ADR-049: Prompt Caching Across Gateways¶
Status: Implemented 2026-07-04 (v0.34.0, epic #458: D1 #459/PR #464, D2 #460/PR #466, D3 #461/PR #467, D4 #462/PR #468, D5 #463/PR #469; live two-call probe green against the production route. Rev 2 research matrix: vendor docs via adversarial deep-research + empirical probes on our own OpenRouter key)
Date: 2026-07-04
Decision Makers: llm-council maintainers (review requested)
Proposed by: epic-loop project (consumer hand-over — Chris / Claude; companion evidence in epic-loop/docs/assessments/research-2026-07-04-headroom-context-compression.md and council-verify-stats.md)
Relates to: ADR-011 (cost tracking), ADR-023 (multi-router gateway support), ADR-024 (unified routing architecture), ADR-026 (reasoning-params injection precedent), ADR-040/041 (verification telemetry), ADR-042 (verify evidence injection)
Context¶
llm-council makes no use of provider-side prompt caching: no cache_control
(or any provider cache directive) appears anywhere in the source, and the
production telemetry proves the consequence — across ~15 real verification
runs on 2026-07-03, input_metrics.cached_tokens was 0 on every call but
one (a stray 128). Every council call pays full input price on every
token, every round.
Correction from rev 1: the client layer is httpx, not
litellm.acompletion—openrouter.pyand the gateway routers (gateway/openrouter.py,direct.py,requesty.py) build requests via the sharedbuild_openrouter_payload(); LiteLLM is used only on the Ollama path. This matters because the implementation point is our own payload builder, not a LiteLLM pass-through.

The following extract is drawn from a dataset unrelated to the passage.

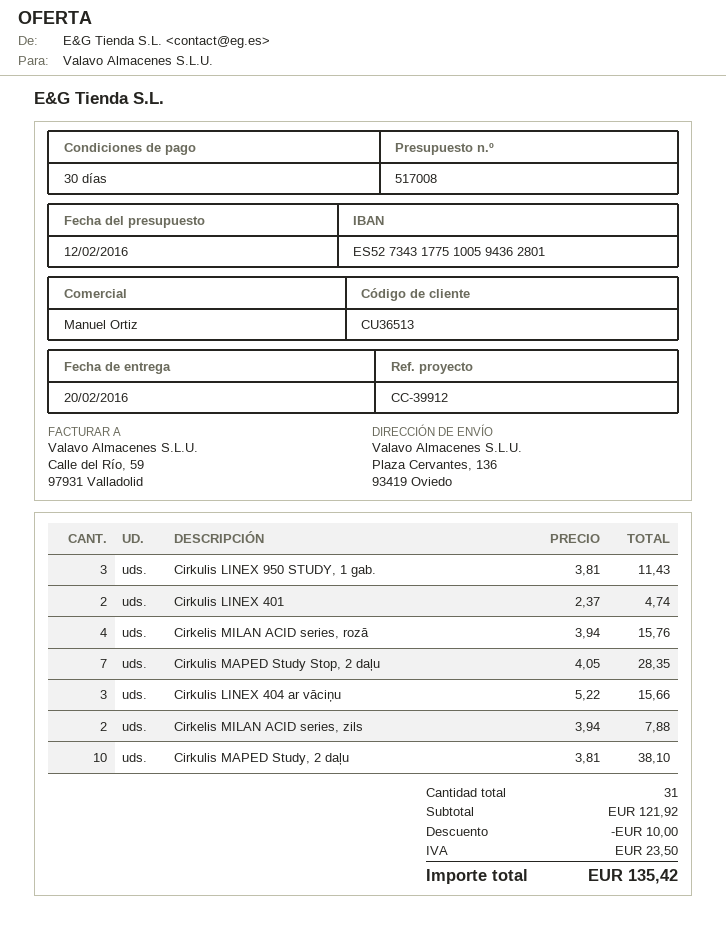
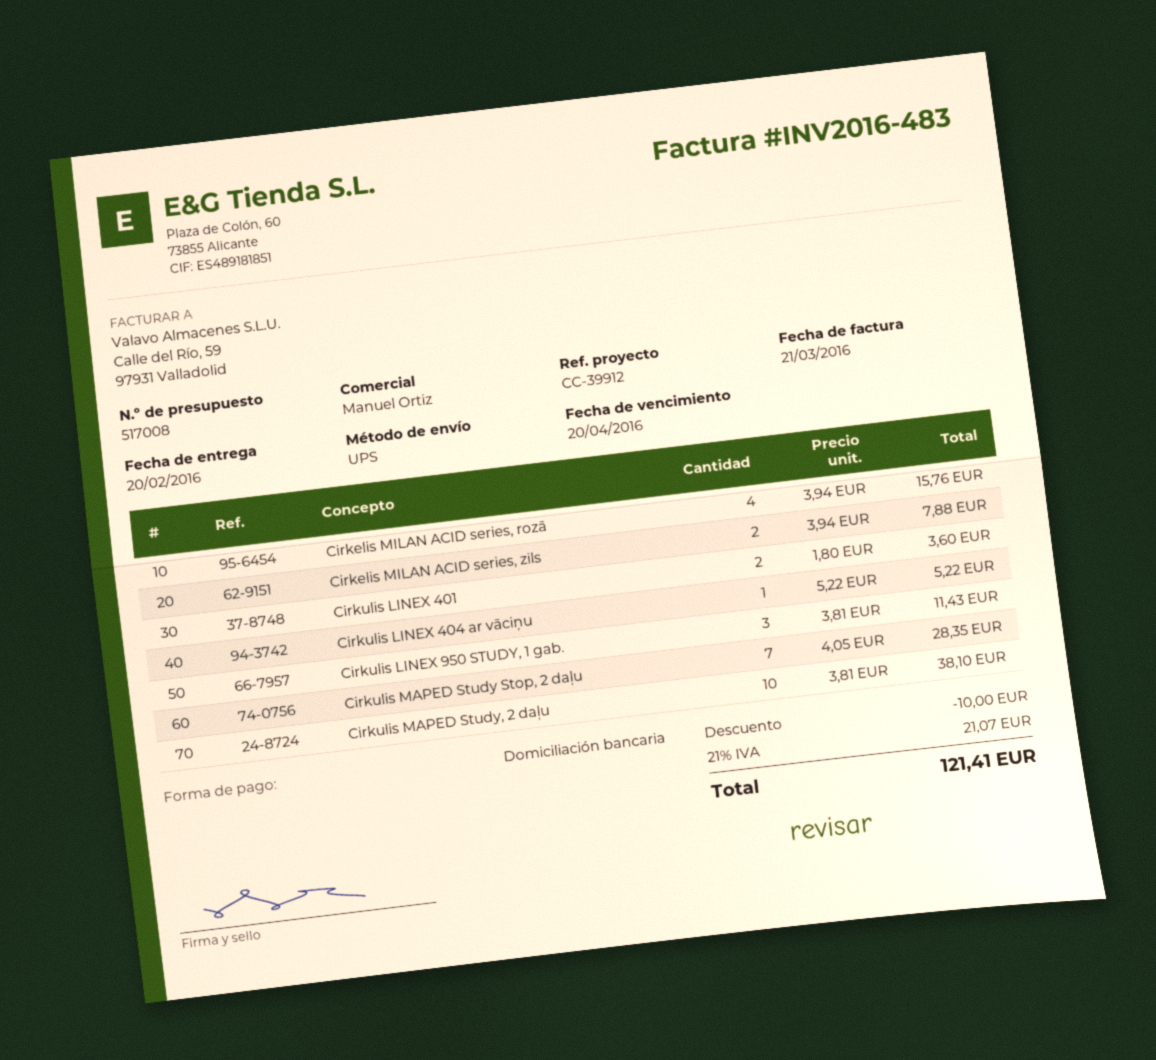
Cirkulis LINEX 401: 2 x 2.37 = 4.74 -> 2 x 1.80 = 3.60
Cirkulis LINEX 404 ar vāciņu: 3 x 5.22 = 15.66 -> 1 x 5.22 = 5.22
tax: 23.50 -> 21.07
total: 135.42 -> 121.41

Two codebase facts make the current state maximally cache-hostile:
- The verification prompt opens with the snapshot SHA
(
You are reviewing code at commit \`.—verification/api.py::_build_verification_prompt`). Every round verifies a new post-fix commit, so the first bytes of the prompt differ every round, invalidating any exact-prefix cache from byte zero. - The stable content is at the wrong end. The round-invariant instructions/rubric block renders last; the volatile subject content renders early. Even providers with automatic caching can find no shared prefix to reuse.
The consumer-side evidence says this leaves real money on the table. The
epic-loop calibration log (council-verify-stats.md) shows the dominant
usage pattern: multi-round verify() on the same PR (r1→r4 observed on
PR #76), at $0.4–1.1 per call at high tier, 1,170 calls in June 2026.

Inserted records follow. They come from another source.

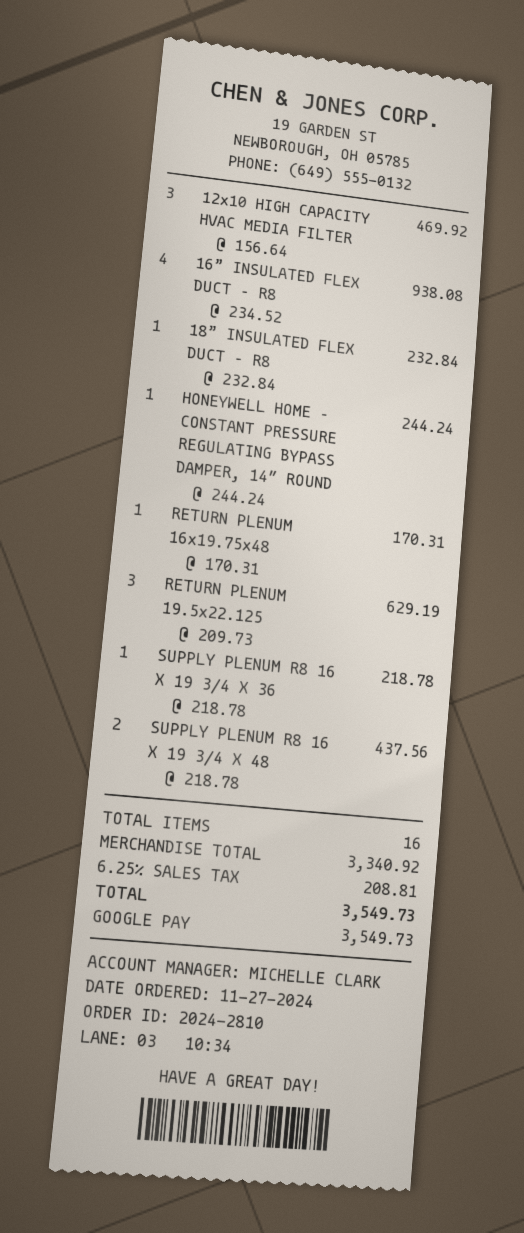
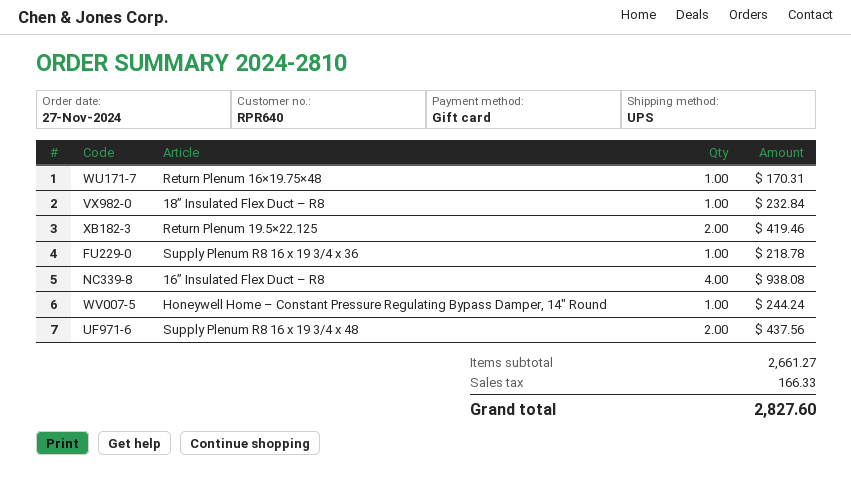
payment method: Google Pay -> gift card
12×10 HIGH CAPACITY HVAC MEDIA FILTER: 3 for 469.92 -> none
RETURN PLENUM 19.5×22.125: 3 for 629.19 -> 2 for 419.46
subtotal: 3340.92 -> 2661.27
tax: 208.81 -> 166.33
total: 3549.73 -> 2827.60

This repo's own 2026-07-03 session ran ~15 rounds at $0.09–0.15 each
(balanced tier, 25–63K prompt tokens per call).
Correction from rev 1: across rounds the subject content is not byte-identical — each round verifies a new commit (house discipline forbids re-verifying the same SHA). The truly round-invariant content is the instructions + rubric + (usually) ADR-042 evidence; file content is mostly stable but byte-shifts at the first fixed line. Savings estimates must be based on the stable head, not the whole prompt — which is why part 1's ordering and breakpoint placement matter more than any single knob.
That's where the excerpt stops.